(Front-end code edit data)
■ ■ ■ ■ ■ ■ ■
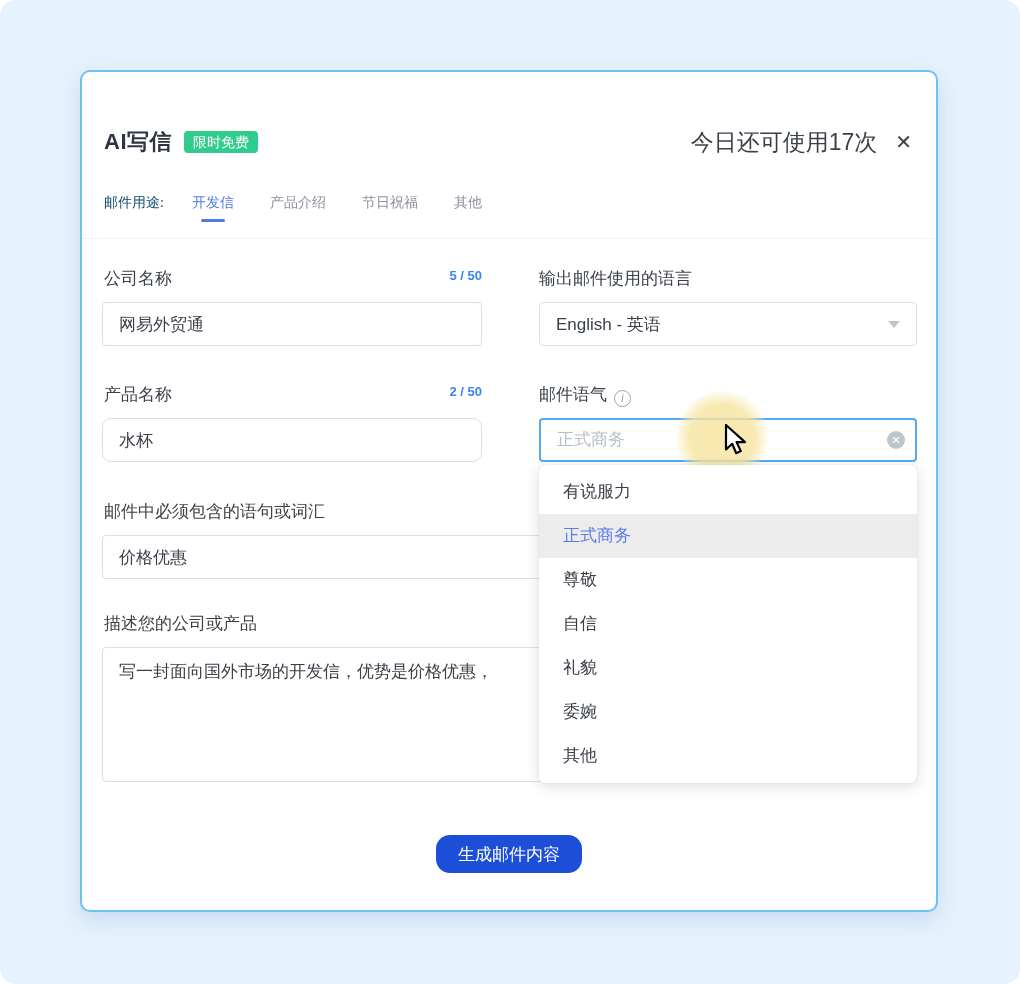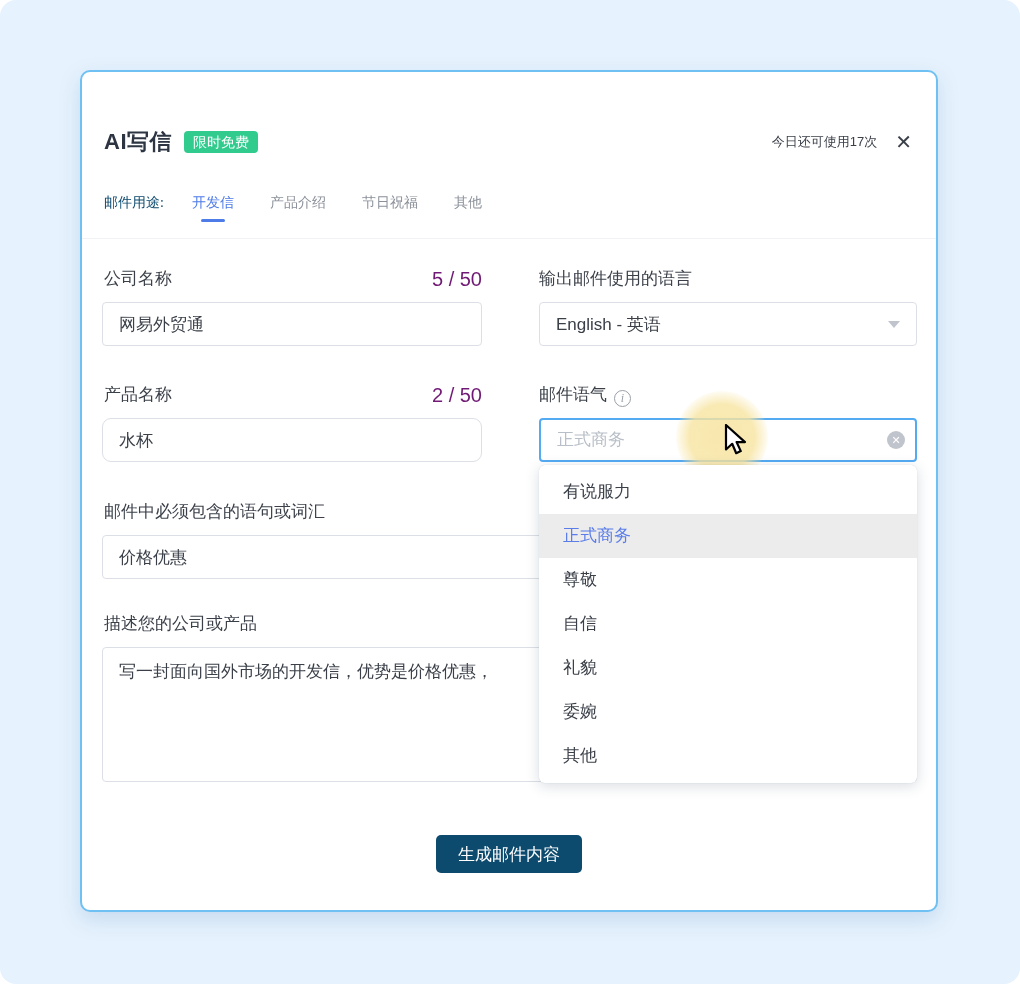--- a/index.html
+++ b/index.html
@@ -24,7 +24,7 @@
   .badge { margin-left:12px; background:#32cb8e; color:#fff; font-size:14px;
     padding:4px 9px; border-radius:4px; line-height:1; }
   .header-right { margin-left:auto; display:flex; align-items:center; gap:16px; }
-  .quota { font-size:13px; color:#3a3f48; }
+  .quota { font-size:23px; color:#3a3f48; }
   .close { font-size:20px; color:#3a3f48; cursor:pointer; line-height:1; padding:2px; }
 
   

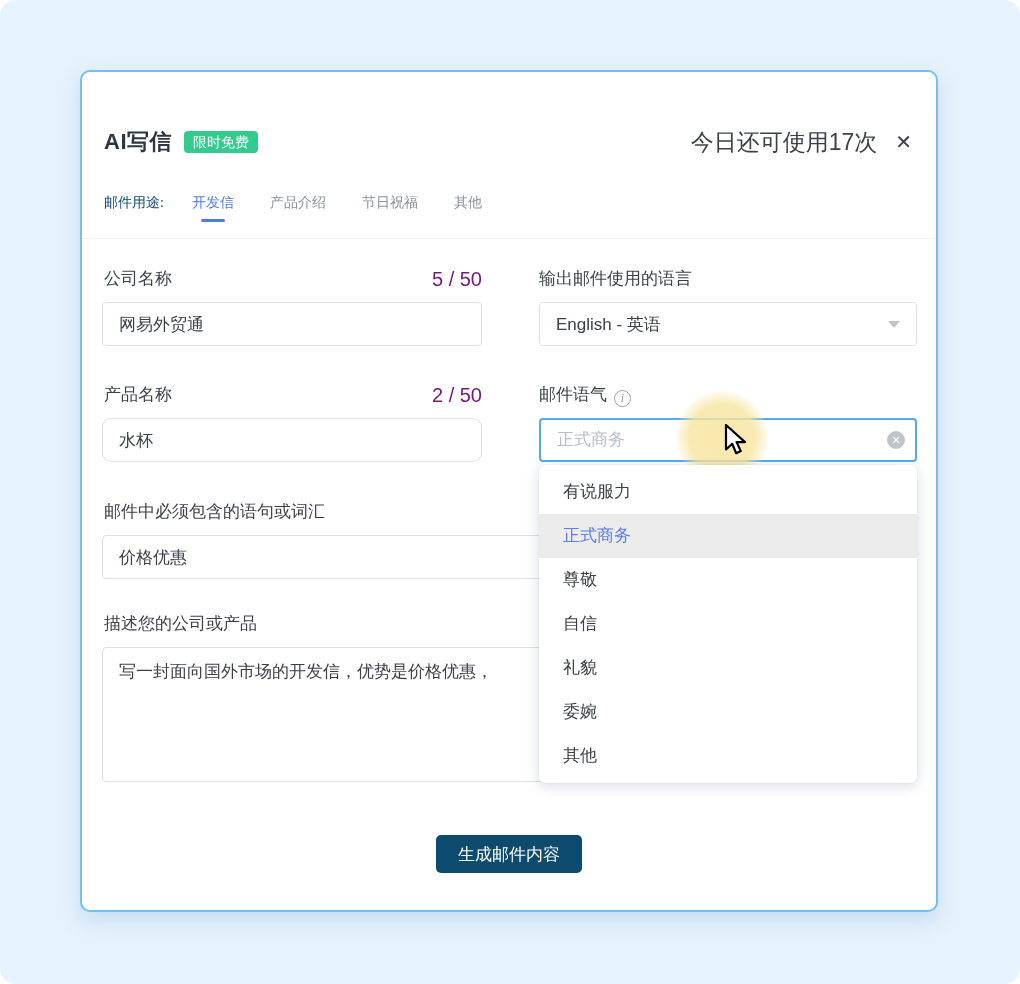--- a/index.html
+++ b/index.html
@@ -39,7 +39,7 @@
 
   
   .label { position:absolute; font-size:17px; color:#3a3f48; }
-  .counter { position:absolute; font-size:20px; color:#701a75; }
+  .counter { position:absolute; font-size:13px; color:#3b82f6;font-weight:bold; }
   .tinput {
     position:absolute; height:44px; border:1px solid #dcdfe6; border-radius:4px;
     font-size:17px; color:#3a3f48; padding:0 16px; outline:none; background:#fff;

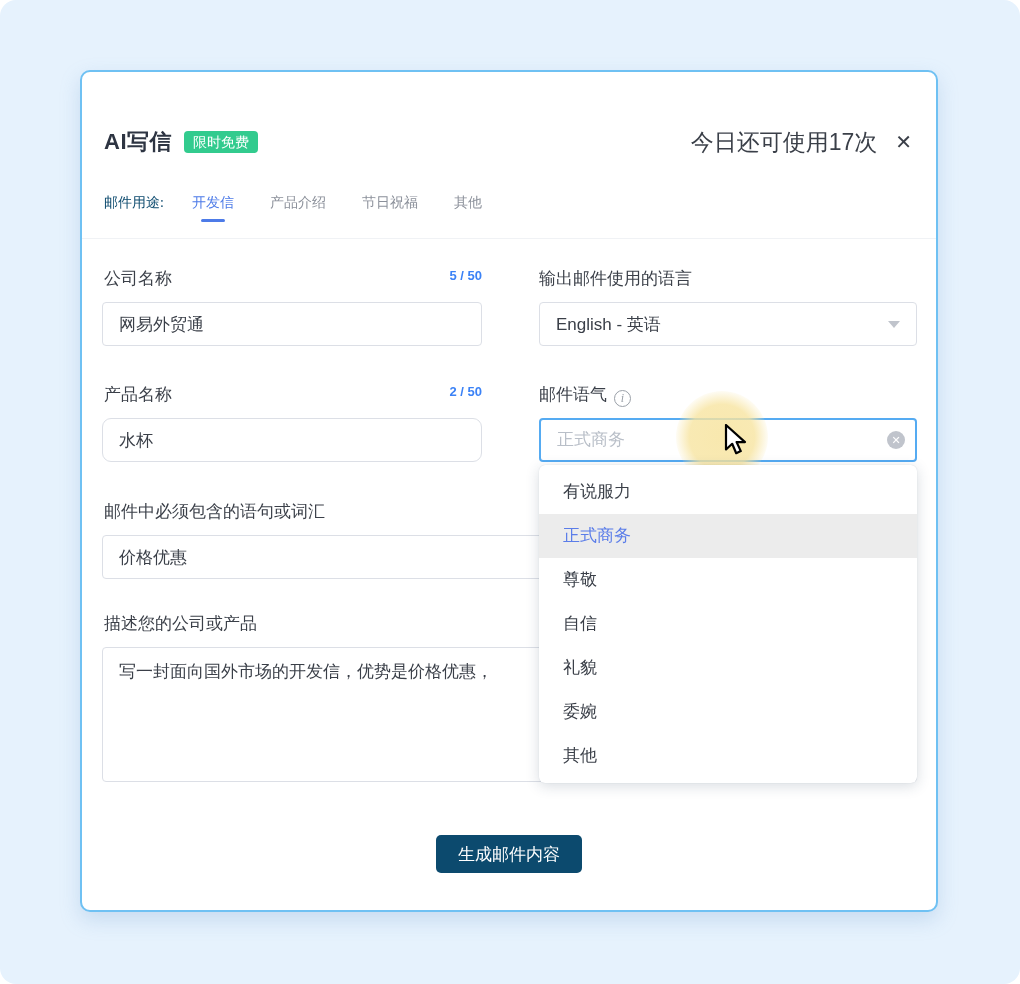--- a/index.html
+++ b/index.html
@@ -83,8 +83,8 @@
 
   
   .gen-btn { position:absolute; top:763px; left:50%; transform:translateX(-50%);
-    height:38px; padding:0 22px; background:#0c4a6e; color:#fff; font-size:17px;
-    border:none; border-radius:5px; cursor:pointer; display:flex; align-items:center;
+    height:38px; padding:0 22px; background:#1d4ed8; color:#fff; font-size:17px;
+    border:none; border-radius:14px; cursor:pointer; display:flex; align-items:center;
     font-family:"Liberation Sans","DejaVu Sans",sans-serif; }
■ ■ ■ ■ ■ ■ ■
▸ PROBLEM STATEMENT: Please transcribe every record above exactly as written, leaving out the pictures.

▸ EXERCISE ANSWER:
--- a/index.html
+++ b/index.html
@@ -24,7 +24,7 @@
   .badge { margin-left:12px; background:#32cb8e; color:#fff; font-size:14px;
     padding:4px 9px; border-radius:4px; line-height:1; }
   .header-right { margin-left:auto; display:flex; align-items:center; gap:16px; }
-  .quota { font-size:13px; color:#3a3f48; }
+  .quota { font-size:23px; color:#3a3f48; }
   .close { font-size:20px; color:#3a3f48; cursor:pointer; line-height:1; padding:2px; }
 
   

--- a/index.html
+++ b/index.html
@@ -39,7 +39,7 @@
 
   
   .label { position:absolute; font-size:17px; color:#3a3f48; }
-  .counter { position:absolute; font-size:20px; color:#701a75; }
+  .counter { position:absolute; font-size:13px; color:#3b82f6;font-weight:bold; }
   .tinput {
     position:absolute; height:44px; border:1px solid #dcdfe6; border-radius:4px;
     font-size:17px; color:#3a3f48; padding:0 16px; outline:none; background:#fff;

--- a/index.html
+++ b/index.html
@@ -83,8 +83,8 @@
 
   
   .gen-btn { position:absolute; top:763px; left:50%; transform:translateX(-50%);
-    height:38px; padding:0 22px; background:#0c4a6e; color:#fff; font-size:17px;
-    border:none; border-radius:5px; cursor:pointer; display:flex; align-items:center;
+    height:38px; padding:0 22px; background:#1d4ed8; color:#fff; font-size:17px;
+    border:none; border-radius:14px; cursor:pointer; display:flex; align-items:center;
     font-family:"Liberation Sans","DejaVu Sans",sans-serif; }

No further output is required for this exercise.